Puppentheater habe ich für mich entdeckt, weil ich mit meinen Kindern im hiesigen Kulturzentrum gute Puppenspiel-Produktionen gesehen habe und damals im nahen Einkaufszentrum anspruchsvolle Puppenspielwochen geboten wurden.
Für mich tat sich eine faszinierende Welt auf, die mich seit Jahren beschäftigt und in der ich jeden Tag Neues entdecke. In meinem Studium der Theater-, Film- und Fernsehwissenschaft kam Puppentheater nicht vor. Auch in dicken Theatergeschichtsbüchern sucht man es vergeblich.
Dabei ist Puppenspiel eine Kunst, die es in den allermeisten Kulturen schon so lange gibt, dass die Anfänge im Dunkel der Geschichte verborgen sind. Manche Wurzeln liegen im religiös-kultischen, nicht nur in afrikanischen Kulturen, auch bei der katholischen Kirche gab es animierte Figuren, jedenfalls wird vermutet, dass „Marionetten“ ihren Namen von Darstellungen der Heiligen Maria hätten.
Heute ist Puppenspielkunst für mich eine Spielart des darstellenden Künste, neben Schauspiel, Maskentheater, Tanz… in denen der Darsteller eine Rolle ausserhalb seines alltäglichen Lebens und unabhängig von Zeit, Raum und sozialem Status verkörpert. Der Unterschied besteht in der Technik: der Darsteller kann Maske und Kostüm selbst anlegen oder stellvertretend einen Avatar animieren. Dieser kann eine Handpuppe sein, eine Stabfigur oder eine Marionette. Bei lebensgroßen Kostümpuppen, die der Spieler gewissermaßen von innen bewegt, schließt sich der Kreis und er Unterschied zu Schauspiel und Musiktheater ist nur noch ein stilistischer. Das Prinzip ist gleich. Mit Hilfe der Gestaltung, der Bewegung, der Sprache, des Gesangs wird ein Bild erzeugt, das erst in der Wahrnehmung des Zuschauers real wird. Hier ist die entscheidende Ebene.
Die Vielfalt der Puppenspiel-Produktionen ist unerschöpflich. Um ihren künstlerischen Anspruch zu demonstrieren und sich von traditionellen Formen, die als altmodisch galten, abzugrenzen nannten seit den 70er Jahren viele Puppenspieler ihre Bühnen „Figurentheater“. Inzwischen werden die Begriffe wieder lockerer gehandhabt. Dieser Aufbruchsbewegung etablierte auch hierzulande die „offene Spielweise“, was bedeutet, dass man – anders als beim Handpuppen- oder Marionettentheater, wo die Spieler hinter der Bühne verborgen sind – die Spieler sieht. Entweder möglichst unauffällig in neutraler Kleidung oder als Partner der Puppen in einer oder wechselnden Rollen.

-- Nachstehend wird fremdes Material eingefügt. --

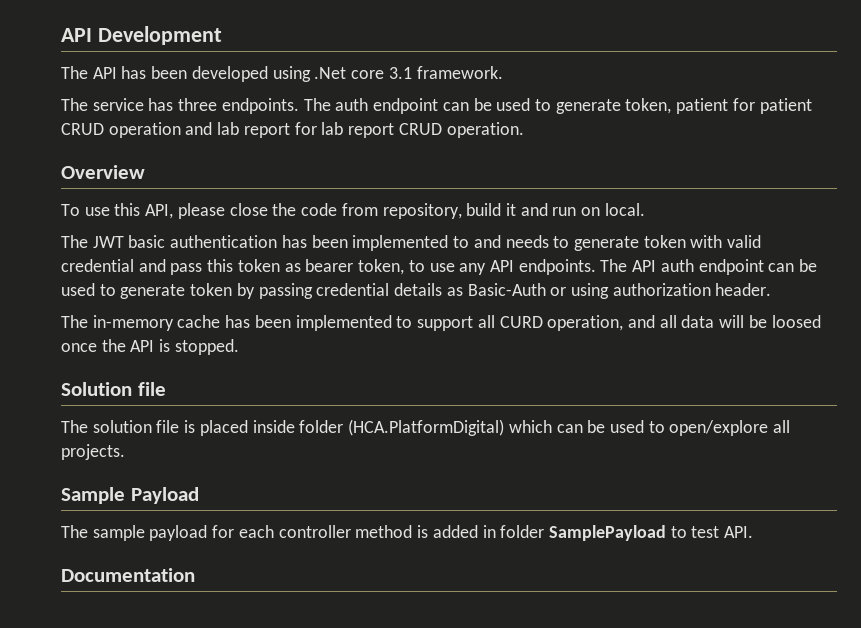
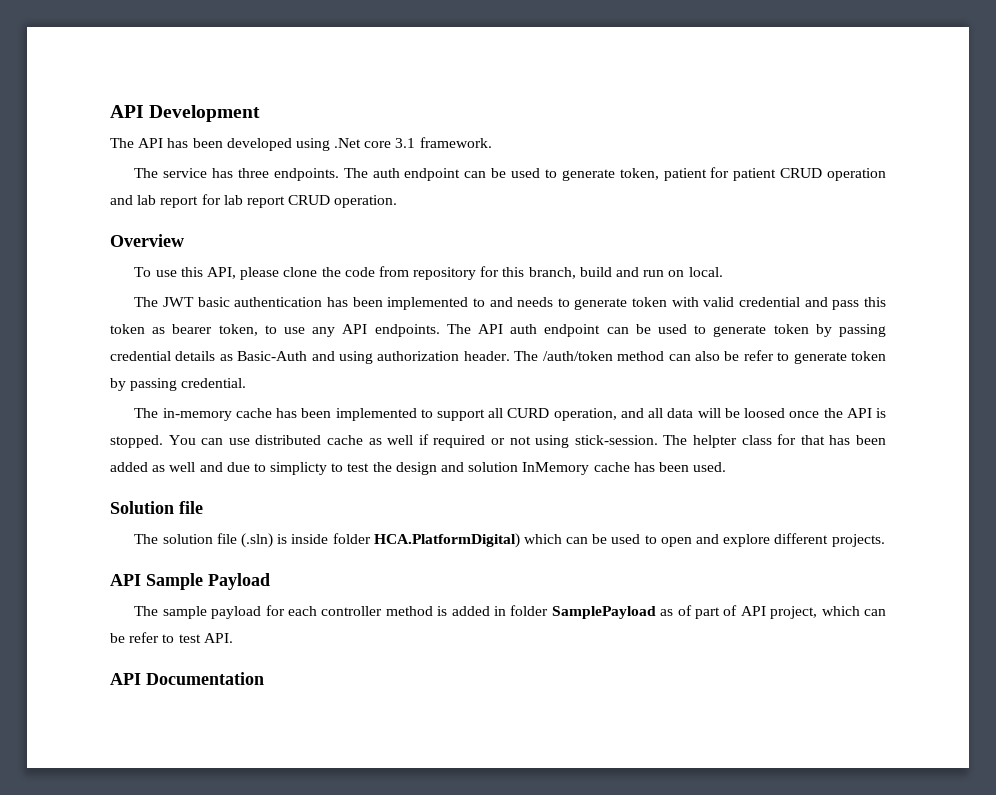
- To use this API, please close the code from repository, build it and run on local.
+ To use this API, please clone the code from repository for this branch, build and run on local.
- The API auth endpoint can be used to generate token by passing credential details as Basic-Auth or using authorization header.
+ The API auth endpoint can be used to generate token by passing credential details as Basic-Auth and using authorization header. The /auth/token method can also be refer to generate token by passing credential.
+ You can use distributed cache as well if required or not using stick-session. The helpter class for that has been added as well and due to simplicty to test the design and solution InMemory cache has been used.
- The solution file is placed inside folder (HCA.PlatformDigital) which can be used to open/explore all projects.
+ The solution file (.sln) is inside folder HCA.PlatformDigital) which can be used to open and explore different projects.
- Sample Payload
+ API Sample Payload
- The sample payload for each controller method is added in folder SamplePayload to test API.
+ The sample payload for each controller method is added in folder SamplePayload as of part of API project, which can be refer to test API.
- Documentation
+ API Documentation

In diesem Zusammenhang kann ich nicht umhin, einen Künstler, der mich besonders überrascht, fasziniert und bereichert hat, zu erwähnen: Neville Tranter, der als junger Mann in Australien Handpuppentheater nach europäischem Vorbild kennenlernte. Ihn faszinierten dabei die Tier-Figuren, wegen ihres beweglichen Mundes. Denken sie an das Krokodil im Kasper-Theater. Er wurde zum Pionier der „Klappmaulfigur“ und spielt von Amsterdam aus auf der ganzen Welt abendfüllende Stücke auf großen Schauspielbühnen, allein mit seinen lebensgroßer Figuren. Beispielsweise „Schickelgruber“ – die letzten Tage im Führerbunker. Für Erwachsene versteht sich. Neville Tranter ist unter dem Motto „The power of the puppet“ auch als Dozent tätig und ich kann aus eigener Erfahrung berichten, dass unter seiner Anleitung eine Puppe, dem Spieler, der sie selbst bespielt, durchaus unheimlich werden kann.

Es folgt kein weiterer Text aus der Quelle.